Andre: On Thursday afternoon, Catherine and I went back to watch the removal of two plates because they were creating an immune response after they were placed to help a fracture that had since healed. About 30 minutes into the surgery there was a blackout and the backup generator failed. For the remaining hour and a half, the surgery was conducted with only the light from our cell phones’ flashlights. It made me see that even while there is a patient engaged in the middle of surgery, on the table, power cuts cannot stop surgery.
Catherine: I wholeheartedly agree. It was an astonishing but amazing experience. The resourcefulness of the surgeons in Tanzania absolutely amazed me.
How do you believe we could better support developing countries, specifically in regards to world health care?
Andre: The best way to support developing countries is by having skilled professionals donating time to help train doctors and treat patients.
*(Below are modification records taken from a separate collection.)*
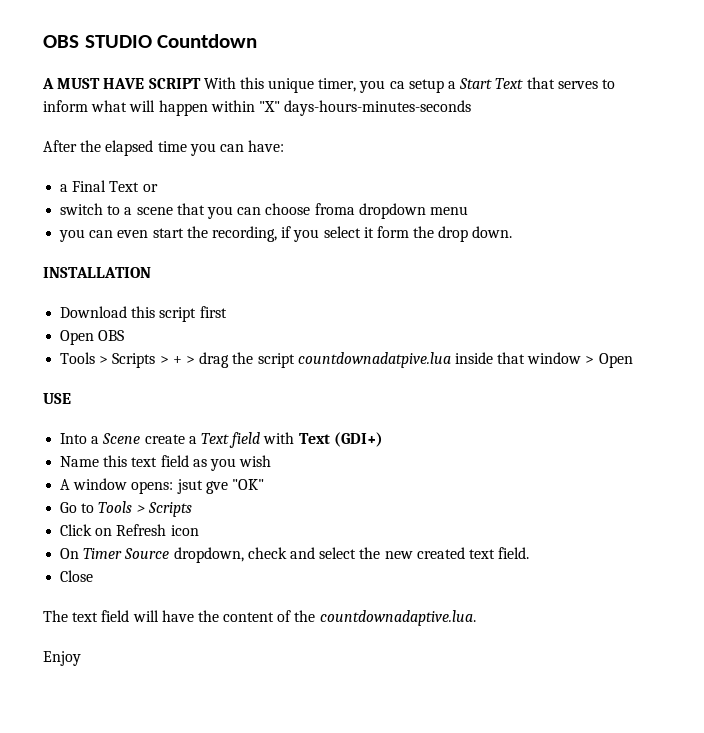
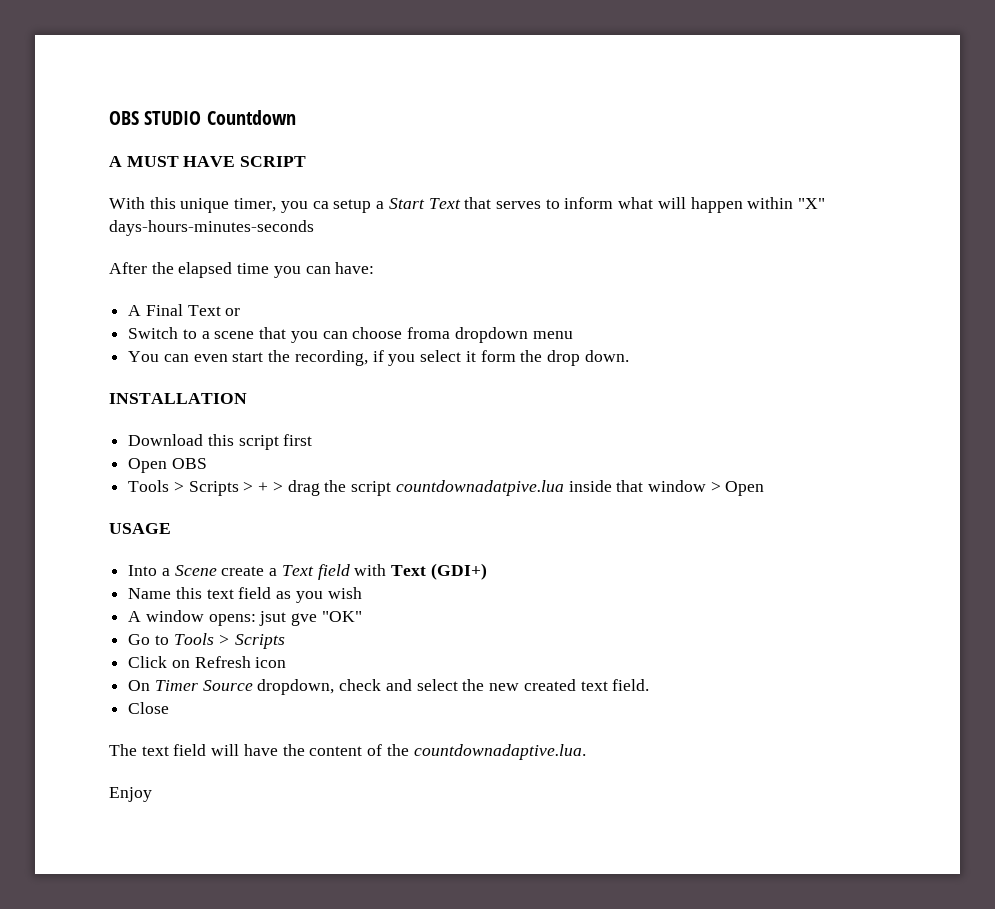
(201, 83) none -> (307, 161) //
[60,184,69,192] a -> [128,305,142,316] A
[60,203,104,215] switch -> [128,327,179,339] Switch
[59,229,86,242] you -> [128,351,160,362] You
[43,393,71,404] USE -> [109,523,171,534] USAGE

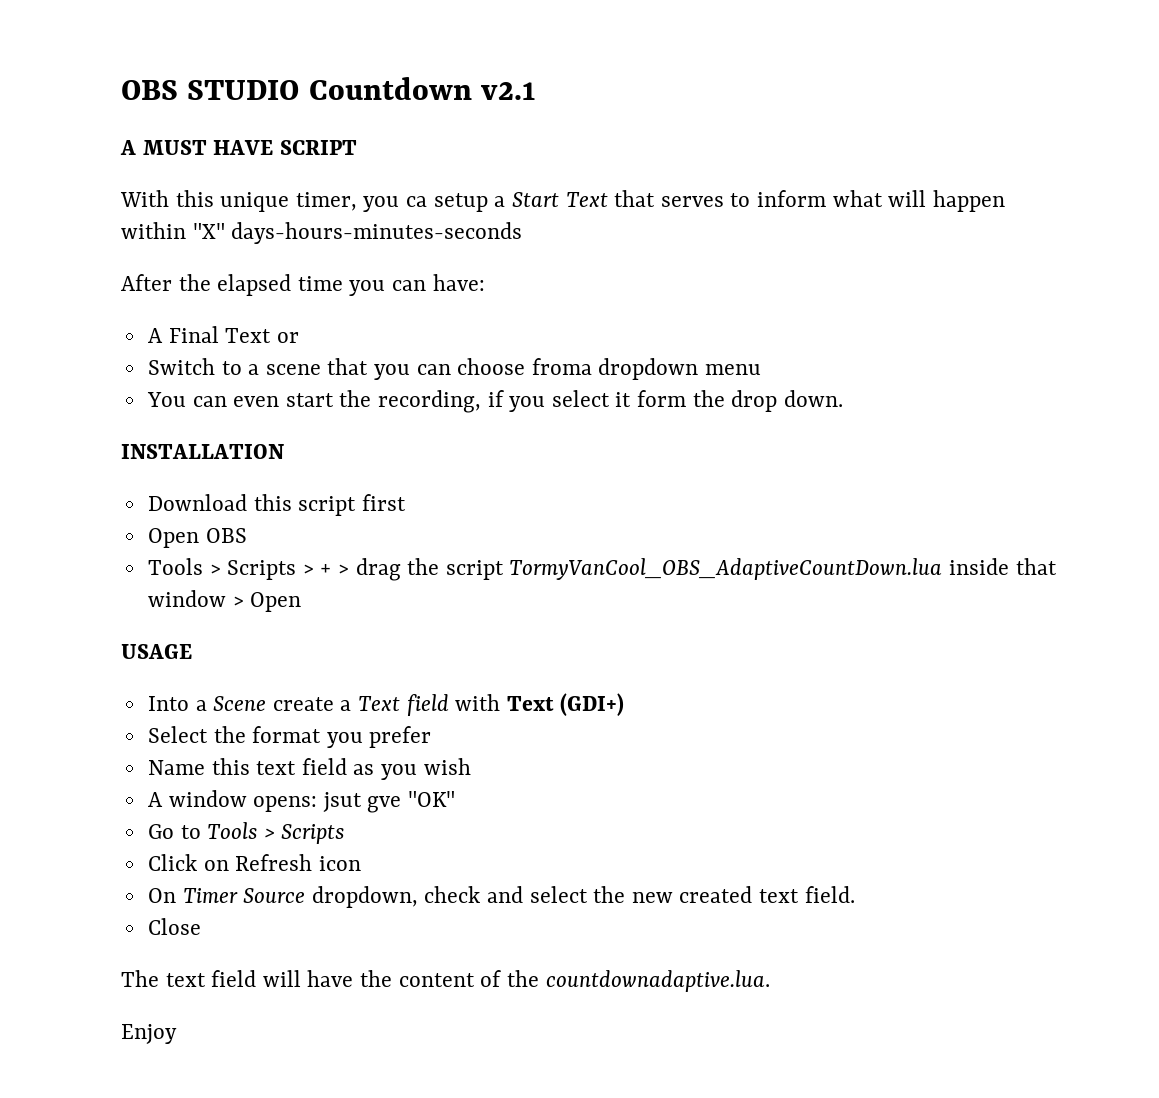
(296, 117) none -> [480,82,536,100] v2.1
[395,480,564,496] countdownadatpive.lua -> [509,558,943,580] TormyVanCool_OBS_AdaptiveCountDown.lua
(487, 571) none -> [147,726,432,748] // Select the format you prefer

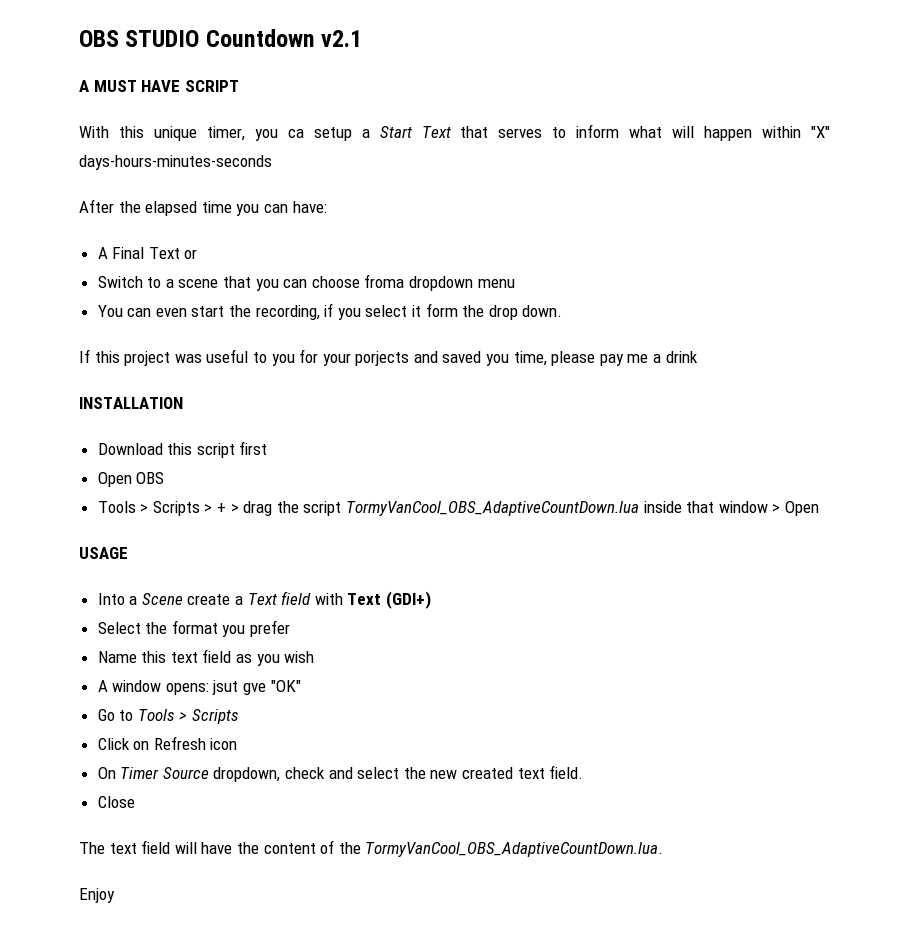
(843, 398) none -> [79,349,698,366] // If this project was useful to you for your porjects and saved you time, please pay me a drink
[545,970,770,992] countdownadaptive.lua. -> [365,842,664,857] TormyVanCool_OBS_AdaptiveCountDown.lua.

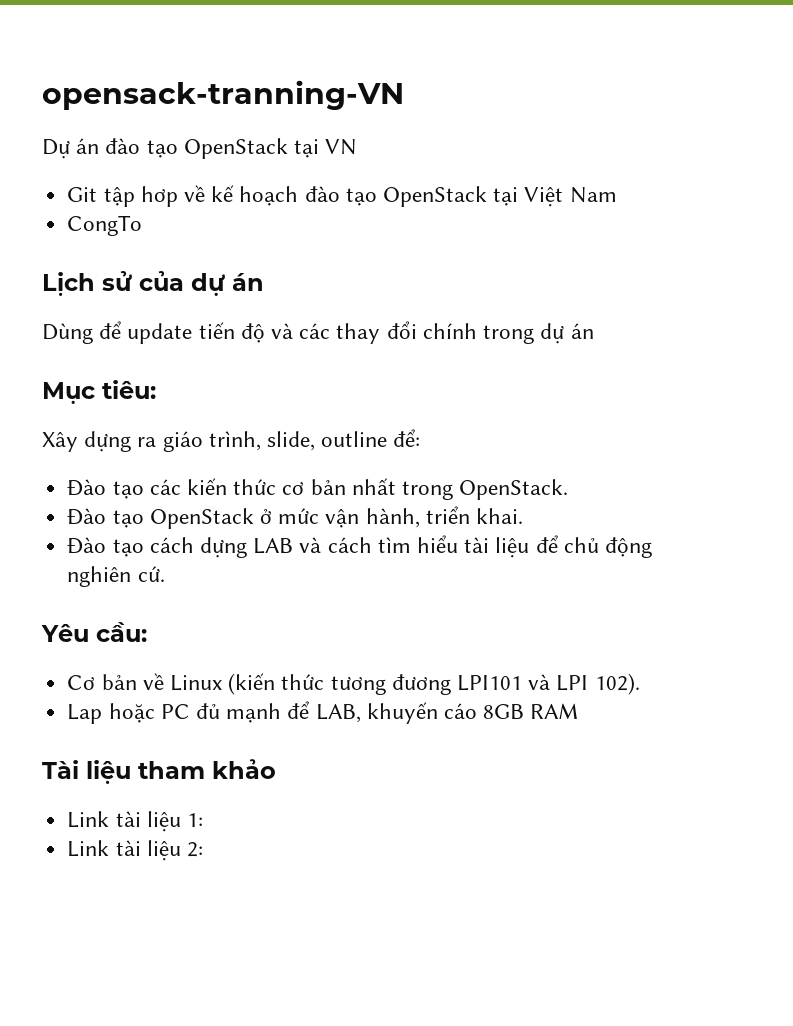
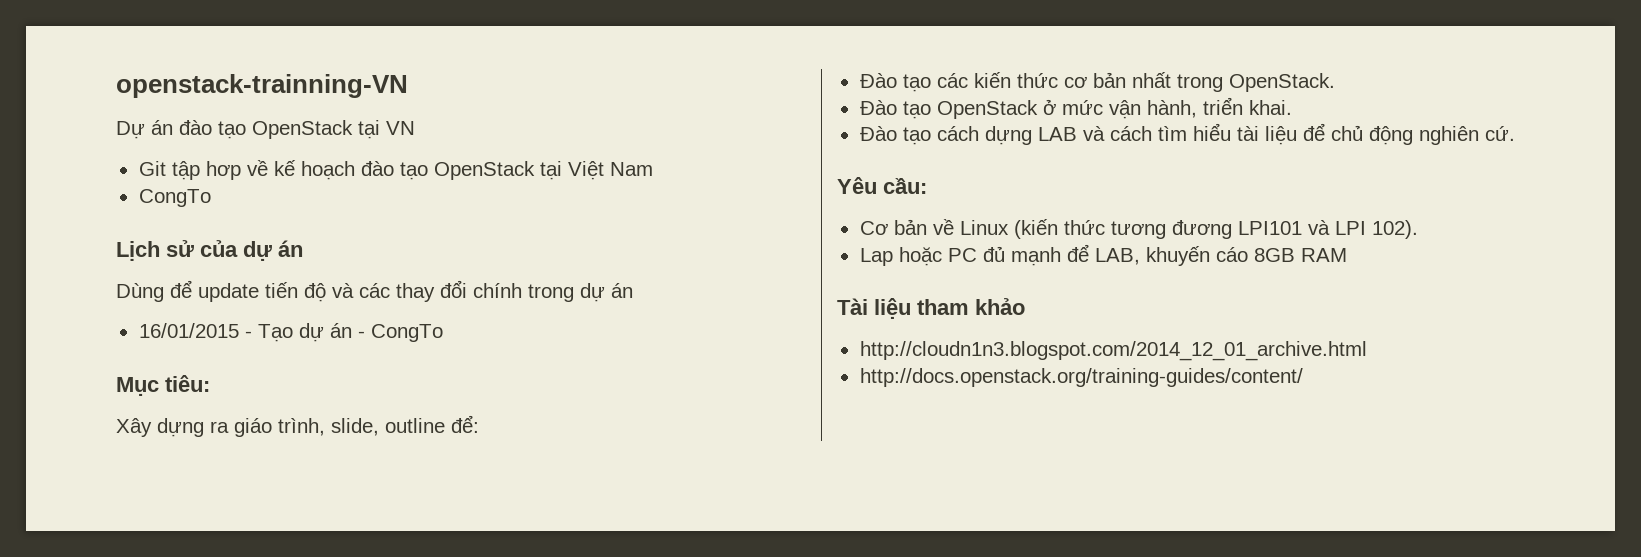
[42,80,404,110] opensack-tranning-VN -> [116,74,408,98] openstack-trainning-VN
(594, 331) none -> [138,323,443,342] // 16/01/2015 - Tạo dự án - CongTo
[67,811,203,832] [67,840,203,861] Link tài liệu 1: // Link tài liệu 2: -> [859,341,1367,361] [859,368,1303,387] http://cloudn1n3.blogspot.com/2014_12_01_archive.html // http://docs.openstack.org/training-guides/content/

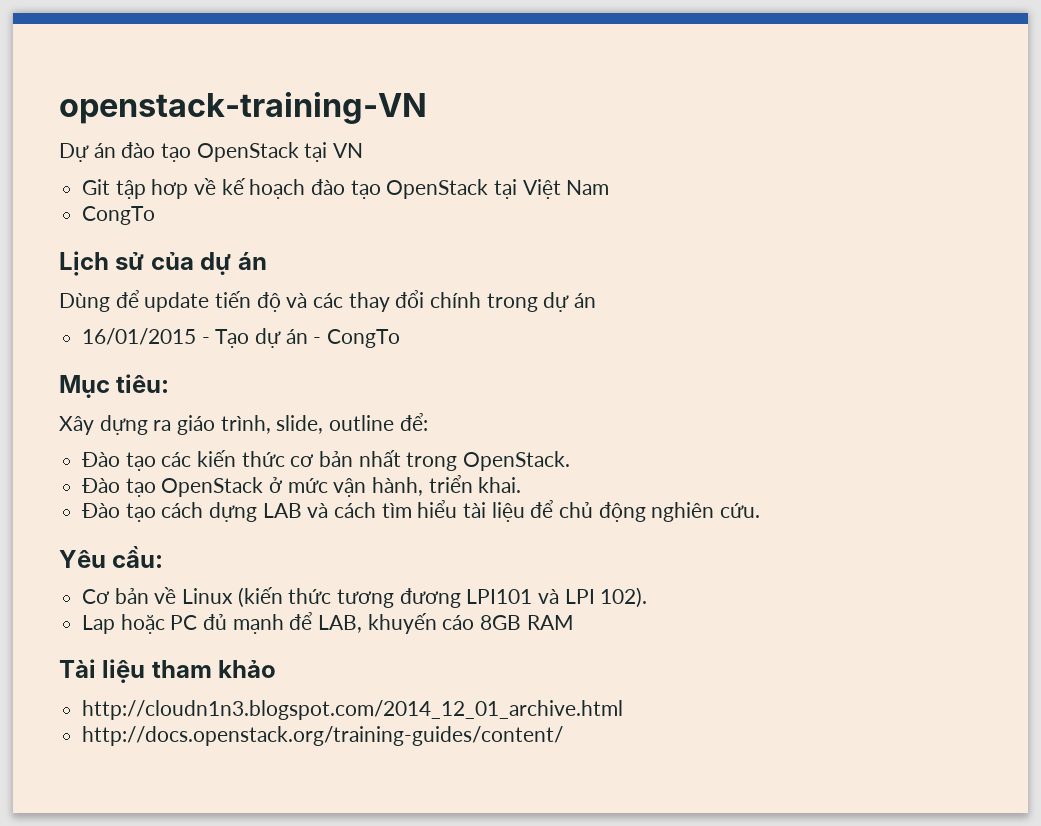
[116,74,408,98] openstack-trainning-VN -> [59,92,427,124] openstack-training-VN
[1484,126,1515,141] cứ. -> [720,503,761,518] cứu.

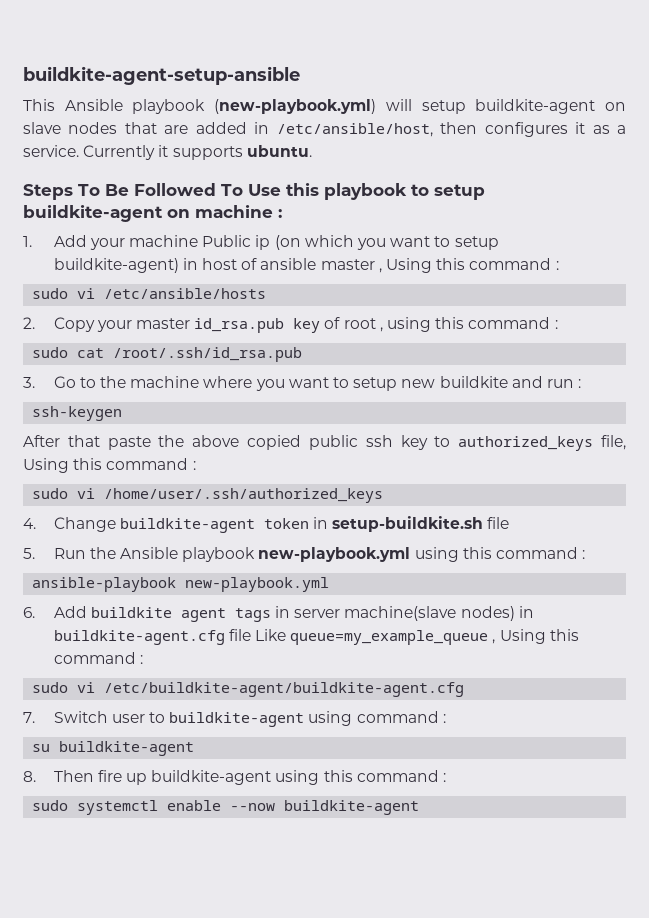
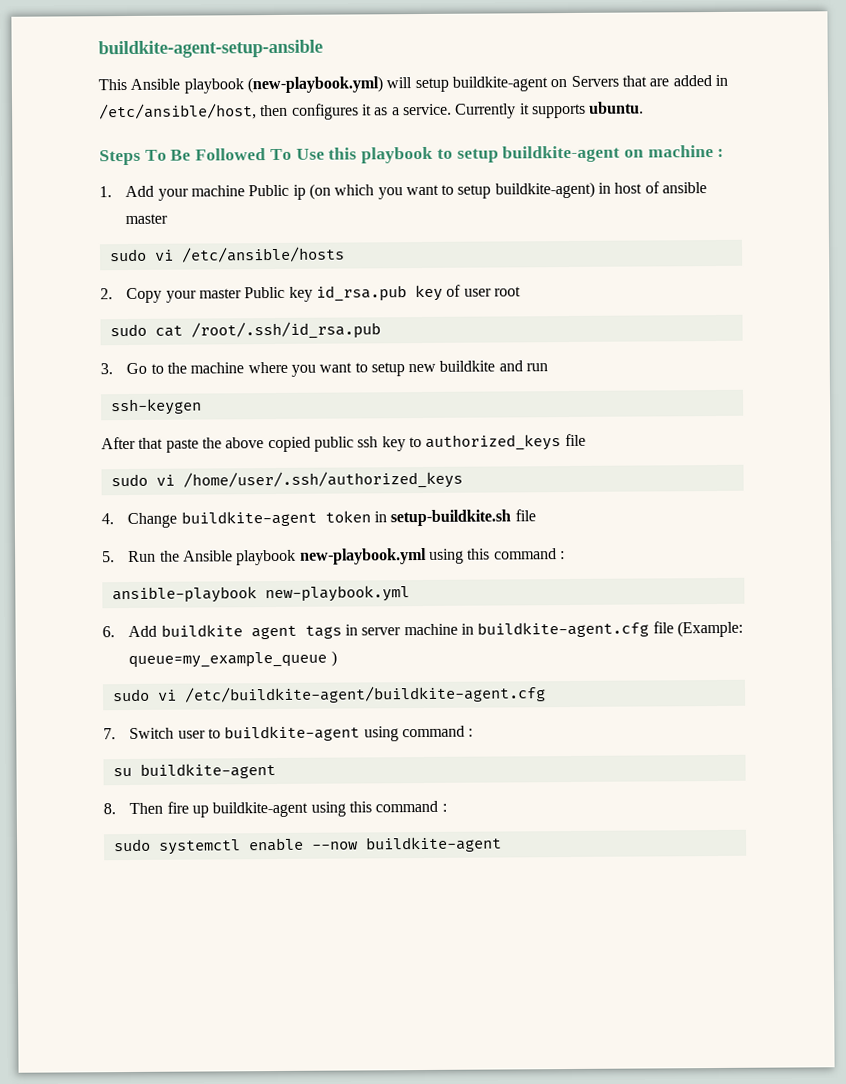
[23,122,118,134] slave nodes -> [570,75,619,87] Servers
[378,258,559,273] , Using this command : -> (169, 219) none
(191, 323) none -> [244,286,313,302] Public key
(341, 323) none -> [463,288,492,297] user
[379,317,558,332] , using this command : -> (521, 291) none
[578,379,582,388] : -> (549, 367) none
[600,435,626,450] [23,458,196,473] file, Using this command : -> [564,433,586,447] file
[344,606,515,621] machine(slave nodes) -> [403,623,458,636] machine
[255,629,579,645] [53,652,143,664] Like queue=my_example_queue , Using this command : -> [676,620,743,638] [128,650,337,669] (Example: queue=my_example_queue )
This is something that I would like to do after medical school. More immediately, I am running a fundraiser to help provide supplies and battery-operated lights that will insure that the operating theater stays lit, even through blackouts.
Catherine: Education. Currently in Tanzania, anyone can become a surgeon, regardless of skill or knowledge. This means that while there are some great surgeons in Tanzania, there are also some who haven’t been trained properly. This was seen most evidently during two side-by-side orthopaedic surgeries where one surgeon had been trained in a Western country and the other, in Tanzania. One surgery was carried out virtually without flaw, while the other surgery’s patient suffered extensive blood loss and multiple complications due to a lack of organisation.